His first regular post was at Fort Logan, Colorado, where he met his future wife. A publication called The Assembly once wrote “Eleanor complemented and supported Bob splendidly; indeed over the next four decades, the Flemings were widely recognized as the model service team.”
An honor graduate of the Army Engineer School, he received a coveted assignment to the Fort Peck Engineer District where he was to assist in the construction of the Fort Peck Dam in Montana. In 1939, as a Captain, he was Assistant Department Engineer at Fort Shafter, Hawaii. In 1942, then a Lieutenant Colonel, he was Chief of Staff of the Hawaiian Department Services and later Deputy Chief of Staff, Central Pacific Area. He was responsible for many construction projects concerned with long-range reconnaissance and defense of the Hawaiian Islands. His projects also included a line of air bases between Hawaii and the Philippines, the road to the top of the Haleakala Crater and the radar station there.
His personal papers from this era were donated to the Hoover Institute for War, Revolution and Peace at Stanford University. In them, he recalled being assigned to the General Staff Corps, working with General Charles Herron, General Walter Short, General Delose Emmons and Admiral Chester Nimitz. He served as a personal assistant and project manager to those officers. He also handled General Short's corresponence with the War Department and delivered the delayed message on December 7, 1941 from General George C. Marshall in Washington alerting General Short to the position of the Japanese fleet.
After the war, he was responsible for the preparation of General Short's defense before the Roberts Commission which was formed to assess blame for the Japanese surprise attack on the Hawaiian Islands. Working with Admiral Nimitz, he served as his unofficial Army advisor, providing a liaison between the Army and Navy operations.

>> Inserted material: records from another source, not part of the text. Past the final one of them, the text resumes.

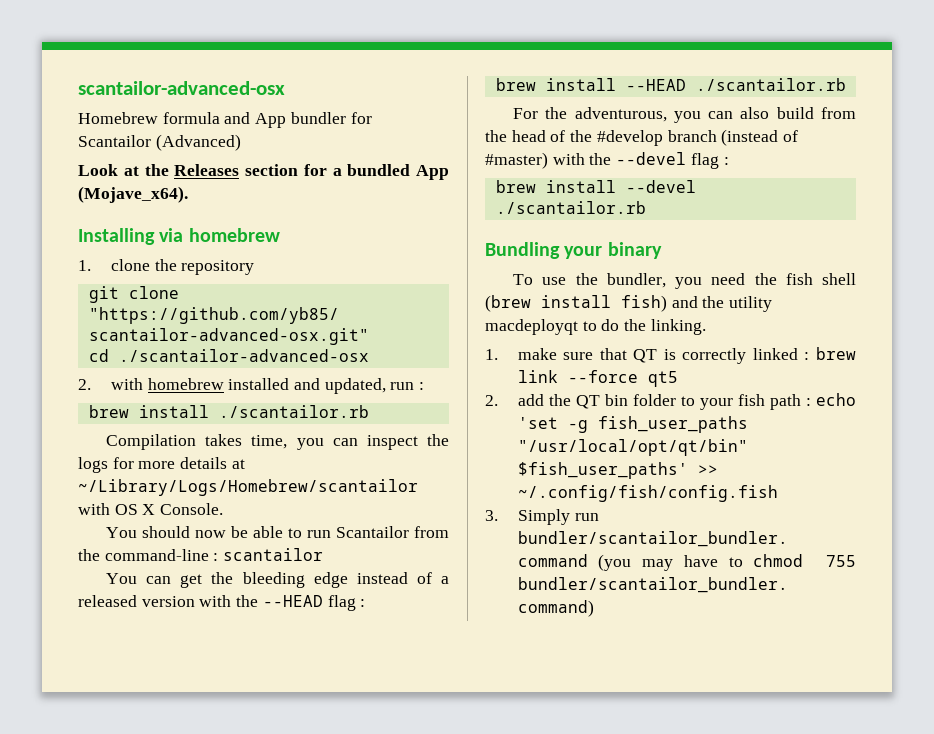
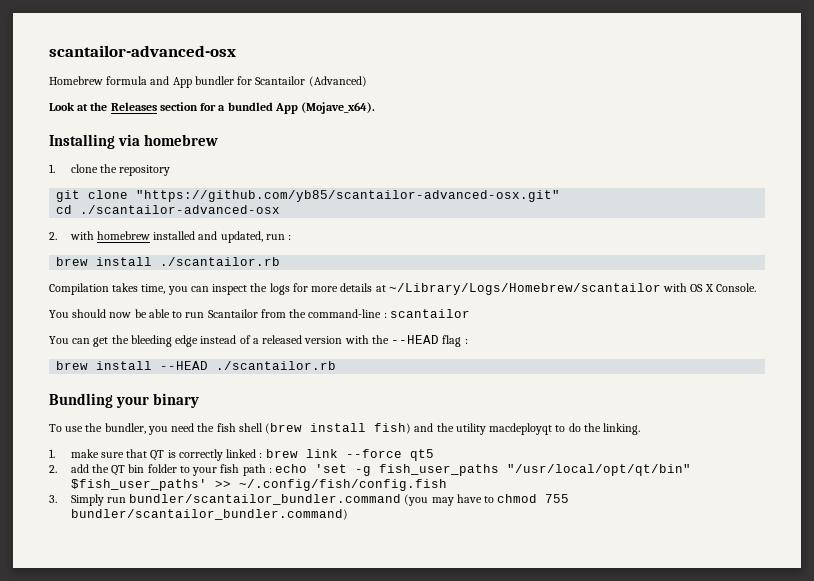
[512,107,856,123] [485,129,799,146] [485,152,729,169] [495,180,696,193] [495,201,646,214] // For the adventurous, you can also build from the head of the #develop branch (instead of #master) with the --devel flag : // brew install --devel ./scantailor.rb -> (337, 365) none

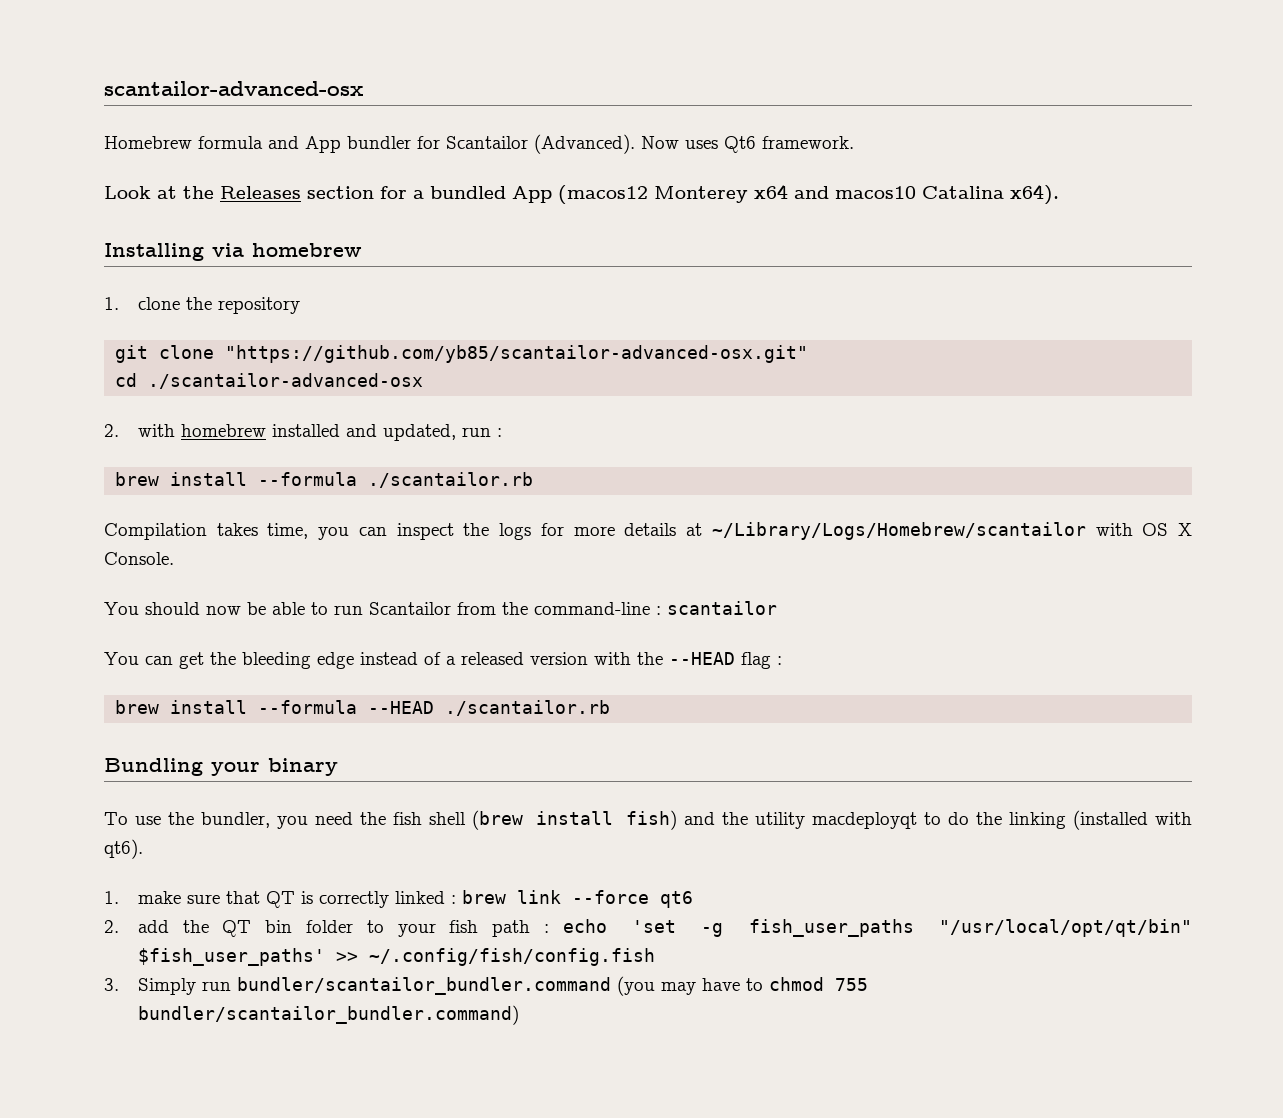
[308,76,367,87] (Advanced) -> [534,134,854,154] (Advanced). Now uses Qt6 framework.
[301,102,376,114] (Mojave_x64). -> [558,184,1059,205] (macos12 Monterey x64 and macos10 Catalina x64).
(153, 261) none -> [258,472,358,486] --formula
(153, 365) none -> [258,700,358,714] --formula
[603,423,641,435] linking. -> [1008,810,1192,830] [104,839,143,859] linking (installed with qt6).
[409,449,434,461] qt5 -> [659,891,693,908] qt6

In 1943 he was promoted to full Colonel and served as Commanding Officer of the 1140th Combat Engineer Group in Kentucky. This group later served in Europe and supported the 1st and 9th Armies and was in charge of the occupation of the Rhineland Province and the Ruhr Valley in Germany. Marion notes that she has a photograph of her Mother and Aunt sailing on the Rhine River in Hitler's yacht, as they were the first group of American families that went to Germany after World War II.

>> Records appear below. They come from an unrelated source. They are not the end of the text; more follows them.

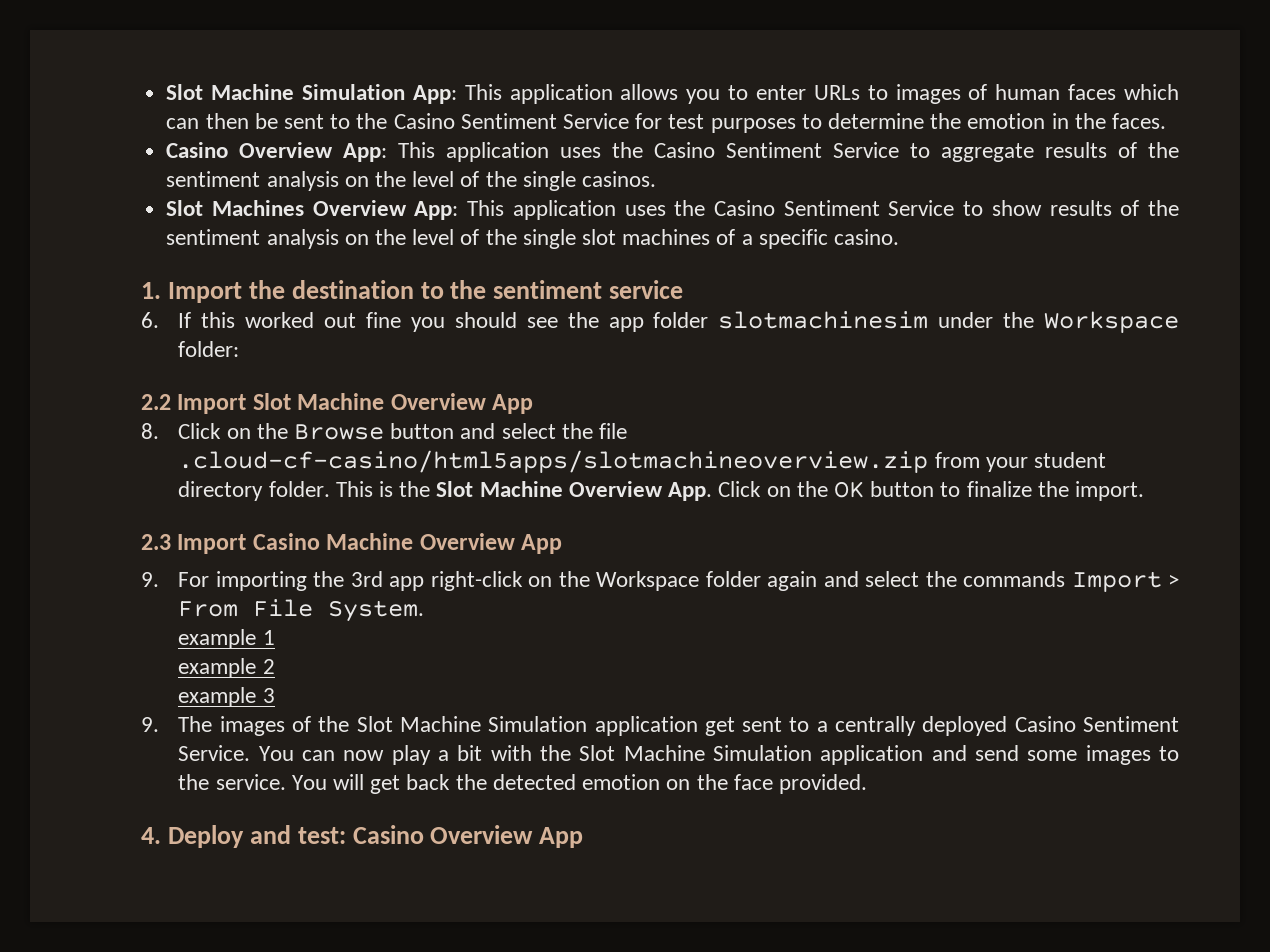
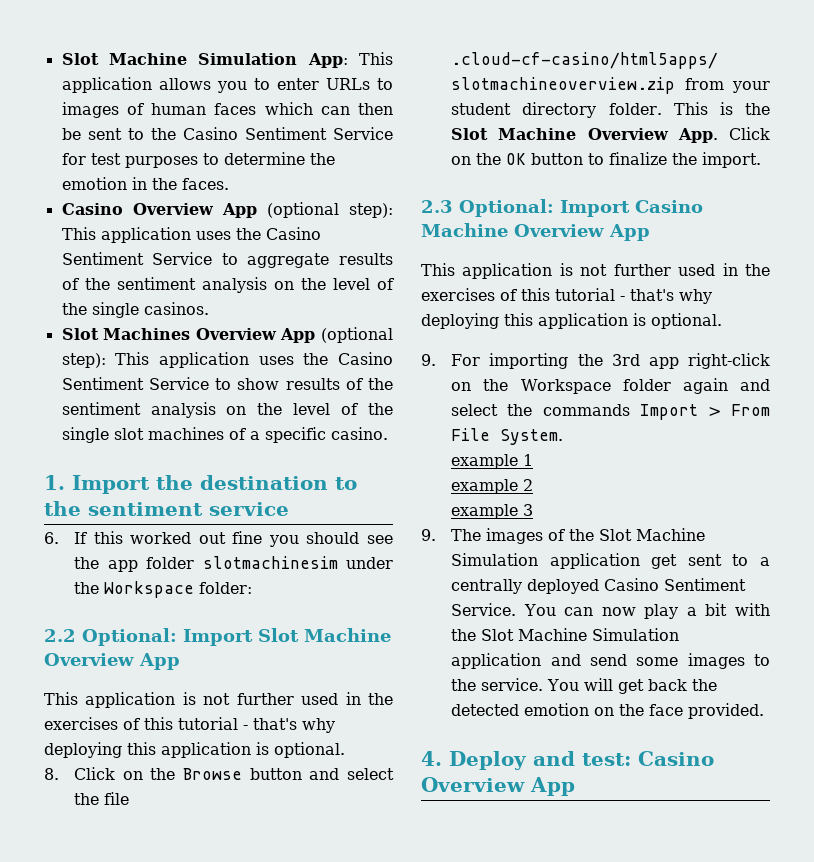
[343,143,388,162] App: -> [221,202,393,218] App (optional step):
[414,201,459,220] App: -> [280,327,393,343] [61,353,106,368] App (optional step):
(171, 402) none -> [82,628,177,646] Optional:
(534, 404) none -> [44,692,393,708] [44,717,335,733] [44,742,345,758] // This application is not further used in the exercises of this tutorial - that's why deploying this application is optional.
(171, 542) none -> [459,199,554,217] Optional:
(563, 544) none -> [421,263,770,279] [421,288,712,304] [421,313,722,329] // This application is not further used in the exercises of this tutorial - that's why deploying this application is optional.

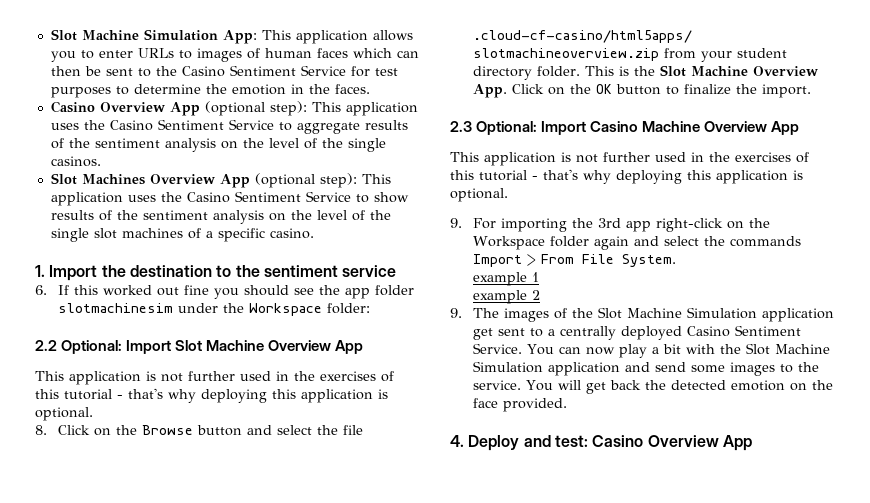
[451,504,534,519] // example 3 -> (541, 295) none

Fleming continued his engineering assignments in Europe and was promoted to Brigadier General in 1955 while with the New England Division of the Corps of Engineers. In 1957 he returned to Europe as Commanding General, Theater Army Support Command in France. During that period France awarded him the Officer of the Legion of Honor and the Croix de Guerre.
In 1961, Fleming was promoted to Major General while serving as Division Engineer at Dallas, Texas. In 1962, President John F. Kennedy appointed him Governor of the Canal Zone and President of the Panama Canal Company. He retired, due to age, in 1967. Marion notes that “this man would have stayed in the Army until his last day on earth if they had let him.”
His other honors include, Distinguished Service Medal, Legion of Merit, Bronze Star and the Army Commendation Medal. Foreign decorations include the Commander, Order of the White Lion and the Czech War Cross (pre-communist Czechoslovakia); Order of the Fatherland (Soviet Union); Order of Vasco Nunez de Baloa (Panama). His wife, Eleanor Marion Canby Fleming, is the only American woman to have received the female equivilent of this same medal.
To be continued …..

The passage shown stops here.